**About this exercise**
Write out all of the records below precisely as given, omitting the images.

════════════════════

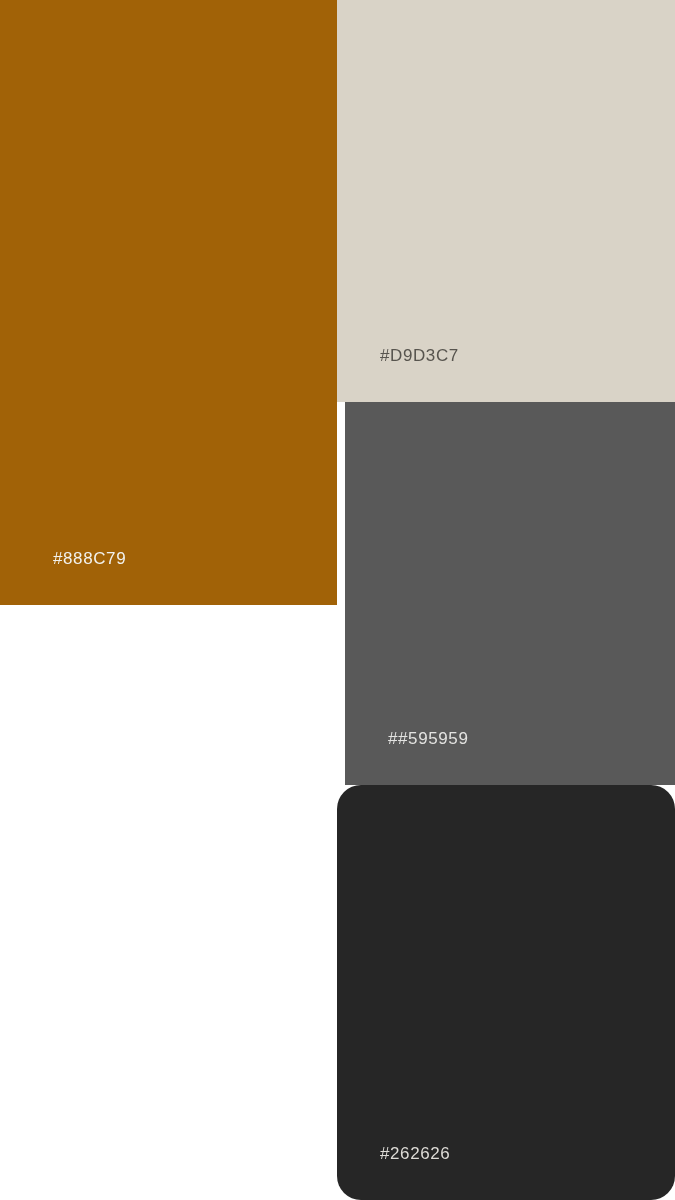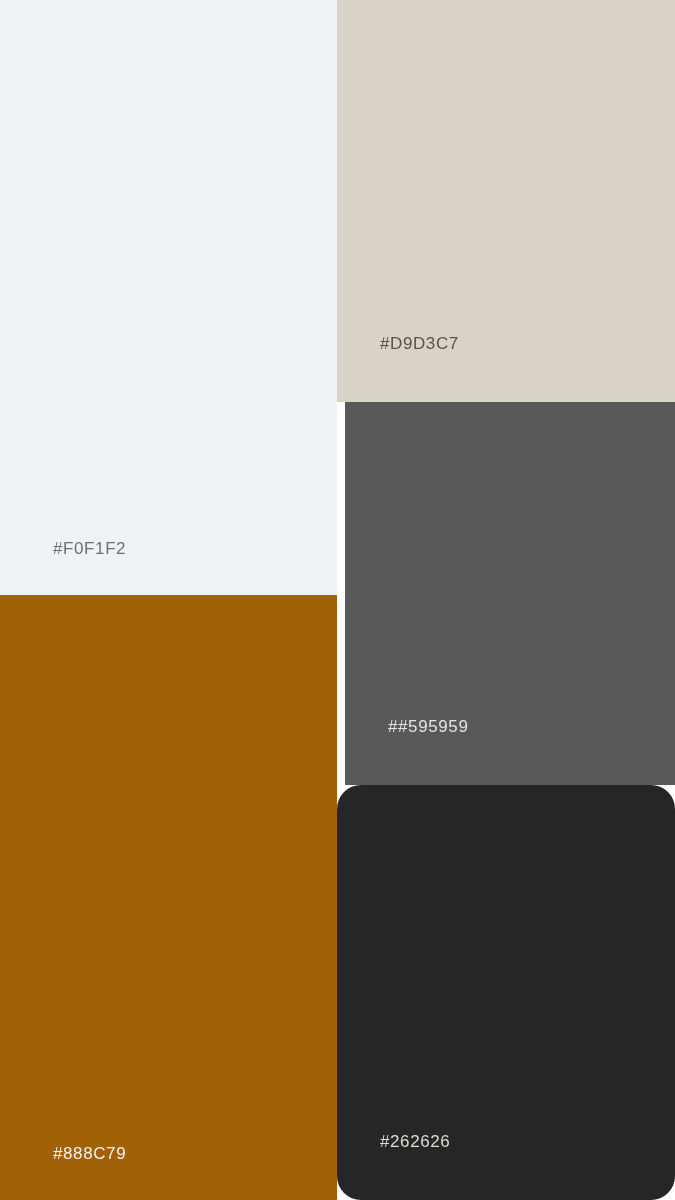--- a/index.html
+++ b/index.html
@@ -61,7 +61,7 @@
   }
   .column-right .swatch-label {
     padding-left: 43px;
-    padding-bottom: 50px;
+    padding-bottom: 38px;
   }
 </style>
 </head>

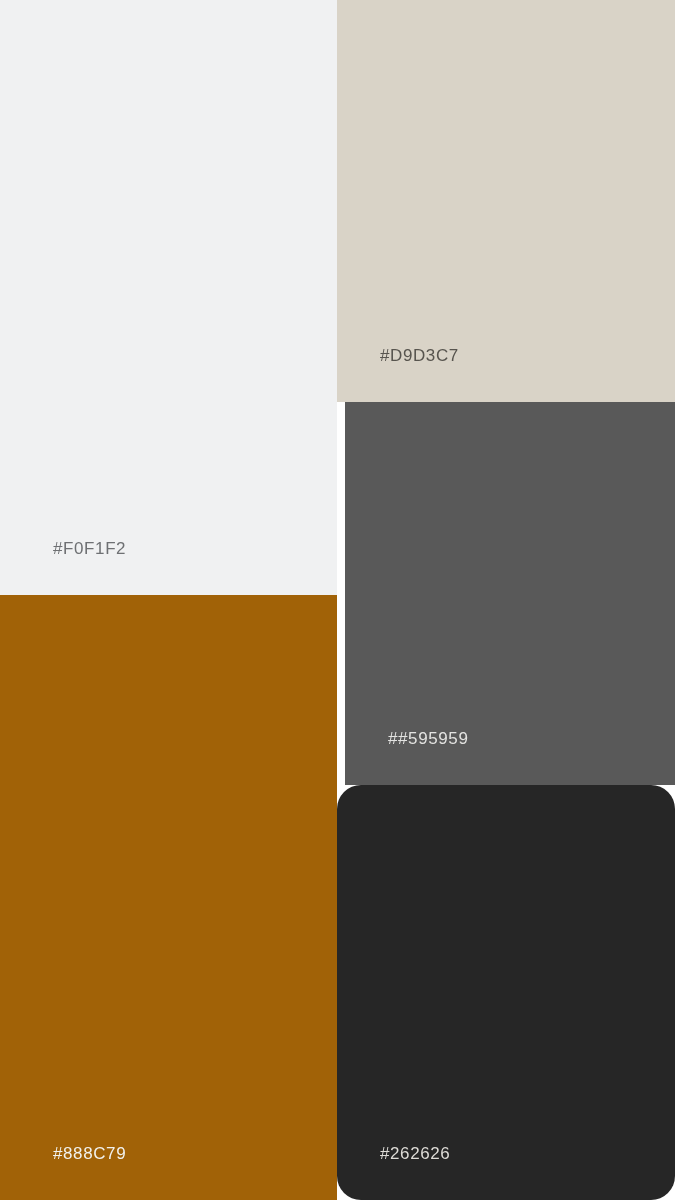--- a/index.html
+++ b/index.html
@@ -71,9 +71,6 @@
 
   <div class="column column-left">
 
-    <div class="swatch sw-f0f1f2" style="background-color:#F0F1F2;color:#6E7073;">
-      <span class="swatch-label">#F0F1F2</span>
-    </div>
 
     <div class="swatch sw-888c79" style="background-color:#a16207;color:#F2F2EE;">
       <span class="swatch-label">#888C79</span>

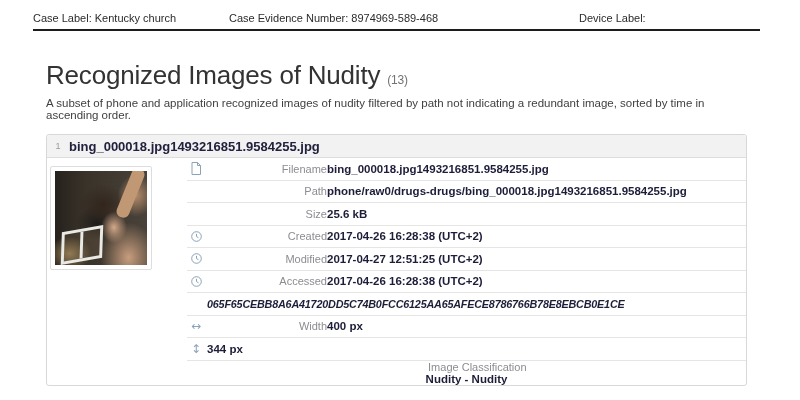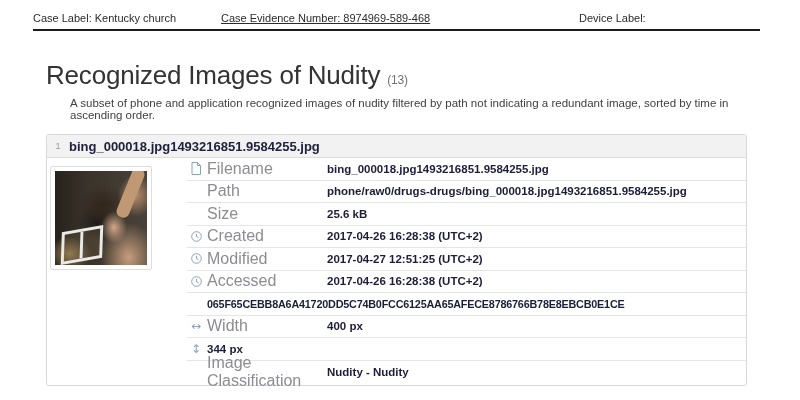--- a/index.html
+++ b/index.html
@@ -11,7 +11,7 @@
     border-bottom:2px solid #1c1c1c; height:31px; font-size:11px; color:#2b2b2b; }
   .report-header span { position:absolute; top:12px; white-space:nowrap; }
   .hdr-case { left:0; }
-  .hdr-evidence { left:188px;text-decoration:underline; }
+  .hdr-evidence { left:196px; }
   .hdr-device { left:546px; }
 
   

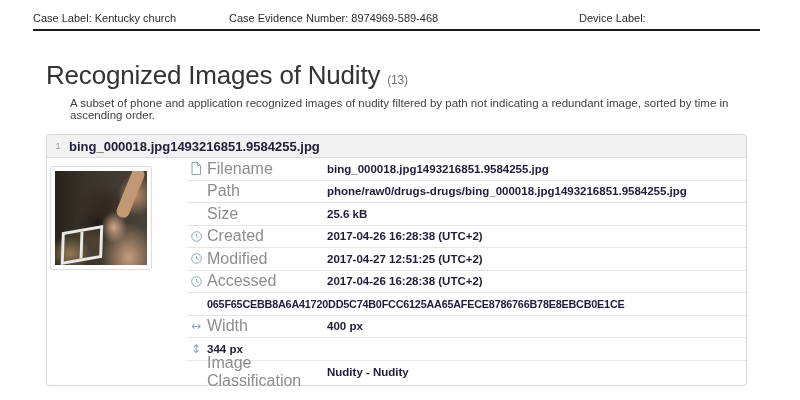--- a/index.html
+++ b/index.html
@@ -19,7 +19,7 @@
   .page-title { margin-top:29px; font-size:26px; font-weight:400; color:#333;
     letter-spacing:-0.2px; }
   .page-title .count { font-size:12px; font-weight:400; color:#737373; margin-left:7px; }
-  .subtitle { margin-top:6px; font-size:11.5px; color:#3f3f3f;margin-left:24px; }
+  .subtitle { margin-top:6px; font-size:11.5px; color:#3f3f3f; }
 
   
   .card { margin-top:13px; border:1px solid #d8d8d8; border-radius:3px; background:#fff; }

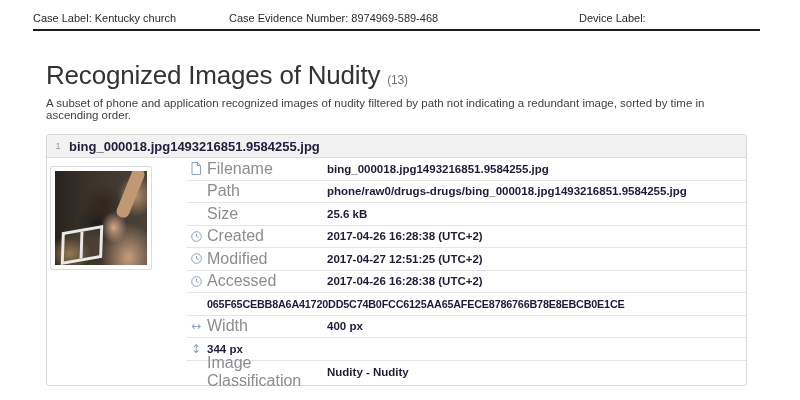--- a/index.html
+++ b/index.html
@@ -58,7 +58,7 @@
   .cell-icon { width:20px; padding-left:4px; color:#8ba2b8; font-size:12px;
     font-family:"DejaVu Sans", sans-serif; display:flex; align-items:center; }
   .cell-icon svg { display:block; }
-  .cell-label { width:120px; font-size:16px; color:#8c8c92; }
+  .cell-label { width:120px; font-size:11px; color:#8c8c92;text-align:right; }
   .cell-value { font-size:11.5px; font-weight:bold; color:#1d1d3a; white-space:nowrap; }
   .detail-row:nth-child(7) .cell-value { font-size:10.8px; letter-spacing:-0.2px; }
 </style>

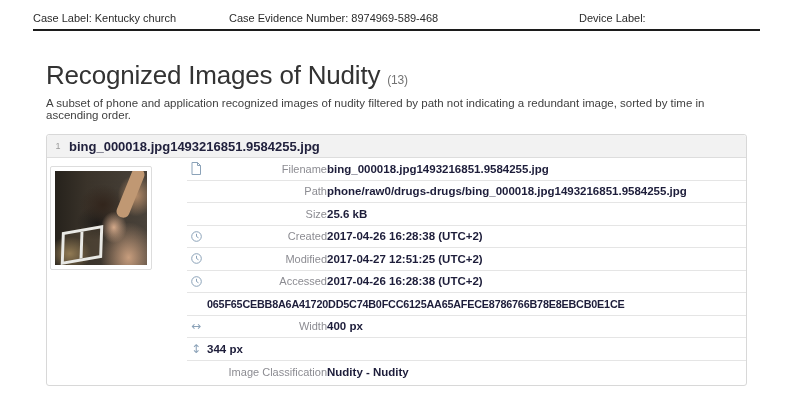--- a/index.html
+++ b/index.html
@@ -60,7 +60,7 @@
   .cell-icon svg { display:block; }
   .cell-label { width:120px; font-size:11px; color:#8c8c92;text-align:right; }
   .cell-value { font-size:11.5px; font-weight:bold; color:#1d1d3a; white-space:nowrap; }
-  .detail-row:nth-child(7) .cell-value { font-size:10.8px; letter-spacing:-0.2px; }
+  .detail-row:nth-child(7) .cell-value { font-size:10.8px; letter-spacing:-0.2px;font-style:italic; }
 </style>
 </head>
 <body>

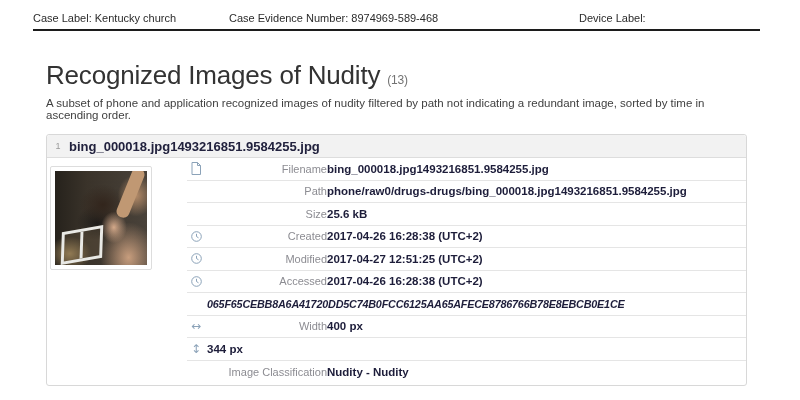--- a/index.html
+++ b/index.html
@@ -54,7 +54,7 @@
   .details { flex:1 1 auto; margin:0 0 2px 0; }
   .detail-row { display:flex; align-items:center; height:22.5px;
     border-bottom:1px solid #e5e5e5; }
-  .detail-row:last-child { border-bottom:none; }
+  .detail-row:last-child { border-bottom:none;flex-direction:column; }
   .cell-icon { width:20px; padding-left:4px; color:#8ba2b8; font-size:12px;
     font-family:"DejaVu Sans", sans-serif; display:flex; align-items:center; }
   .cell-icon svg { display:block; }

════════════════════

**Finished exercise**
--- a/index.html
+++ b/index.html
@@ -61,7 +61,7 @@
   }
   .column-right .swatch-label {
     padding-left: 43px;
-    padding-bottom: 50px;
+    padding-bottom: 38px;
   }
 </style>
 </head>

--- a/index.html
+++ b/index.html
@@ -71,9 +71,6 @@
 
   <div class="column column-left">
 
-    <div class="swatch sw-f0f1f2" style="background-color:#F0F1F2;color:#6E7073;">
-      <span class="swatch-label">#F0F1F2</span>
-    </div>
 
     <div class="swatch sw-888c79" style="background-color:#a16207;color:#F2F2EE;">
       <span class="swatch-label">#888C79</span>

--- a/index.html
+++ b/index.html
@@ -11,7 +11,7 @@
     border-bottom:2px solid #1c1c1c; height:31px; font-size:11px; color:#2b2b2b; }
   .report-header span { position:absolute; top:12px; white-space:nowrap; }
   .hdr-case { left:0; }
-  .hdr-evidence { left:188px;text-decoration:underline; }
+  .hdr-evidence { left:196px; }
   .hdr-device { left:546px; }
 
   

--- a/index.html
+++ b/index.html
@@ -19,7 +19,7 @@
   .page-title { margin-top:29px; font-size:26px; font-weight:400; color:#333;
     letter-spacing:-0.2px; }
   .page-title .count { font-size:12px; font-weight:400; color:#737373; margin-left:7px; }
-  .subtitle { margin-top:6px; font-size:11.5px; color:#3f3f3f;margin-left:24px; }
+  .subtitle { margin-top:6px; font-size:11.5px; color:#3f3f3f; }
 
   
   .card { margin-top:13px; border:1px solid #d8d8d8; border-radius:3px; background:#fff; }

--- a/index.html
+++ b/index.html
@@ -58,7 +58,7 @@
   .cell-icon { width:20px; padding-left:4px; color:#8ba2b8; font-size:12px;
     font-family:"DejaVu Sans", sans-serif; display:flex; align-items:center; }
   .cell-icon svg { display:block; }
-  .cell-label { width:120px; font-size:16px; color:#8c8c92; }
+  .cell-label { width:120px; font-size:11px; color:#8c8c92;text-align:right; }
   .cell-value { font-size:11.5px; font-weight:bold; color:#1d1d3a; white-space:nowrap; }
   .detail-row:nth-child(7) .cell-value { font-size:10.8px; letter-spacing:-0.2px; }
 </style>

--- a/index.html
+++ b/index.html
@@ -60,7 +60,7 @@
   .cell-icon svg { display:block; }
   .cell-label { width:120px; font-size:11px; color:#8c8c92;text-align:right; }
   .cell-value { font-size:11.5px; font-weight:bold; color:#1d1d3a; white-space:nowrap; }
-  .detail-row:nth-child(7) .cell-value { font-size:10.8px; letter-spacing:-0.2px; }
+  .detail-row:nth-child(7) .cell-value { font-size:10.8px; letter-spacing:-0.2px;font-style:italic; }
 </style>
 </head>
 <body>

--- a/index.html
+++ b/index.html
@@ -54,7 +54,7 @@
   .details { flex:1 1 auto; margin:0 0 2px 0; }
   .detail-row { display:flex; align-items:center; height:22.5px;
     border-bottom:1px solid #e5e5e5; }
-  .detail-row:last-child { border-bottom:none; }
+  .detail-row:last-child { border-bottom:none;flex-direction:column; }
   .cell-icon { width:20px; padding-left:4px; color:#8ba2b8; font-size:12px;
     font-family:"DejaVu Sans", sans-serif; display:flex; align-items:center; }
   .cell-icon svg { display:block; }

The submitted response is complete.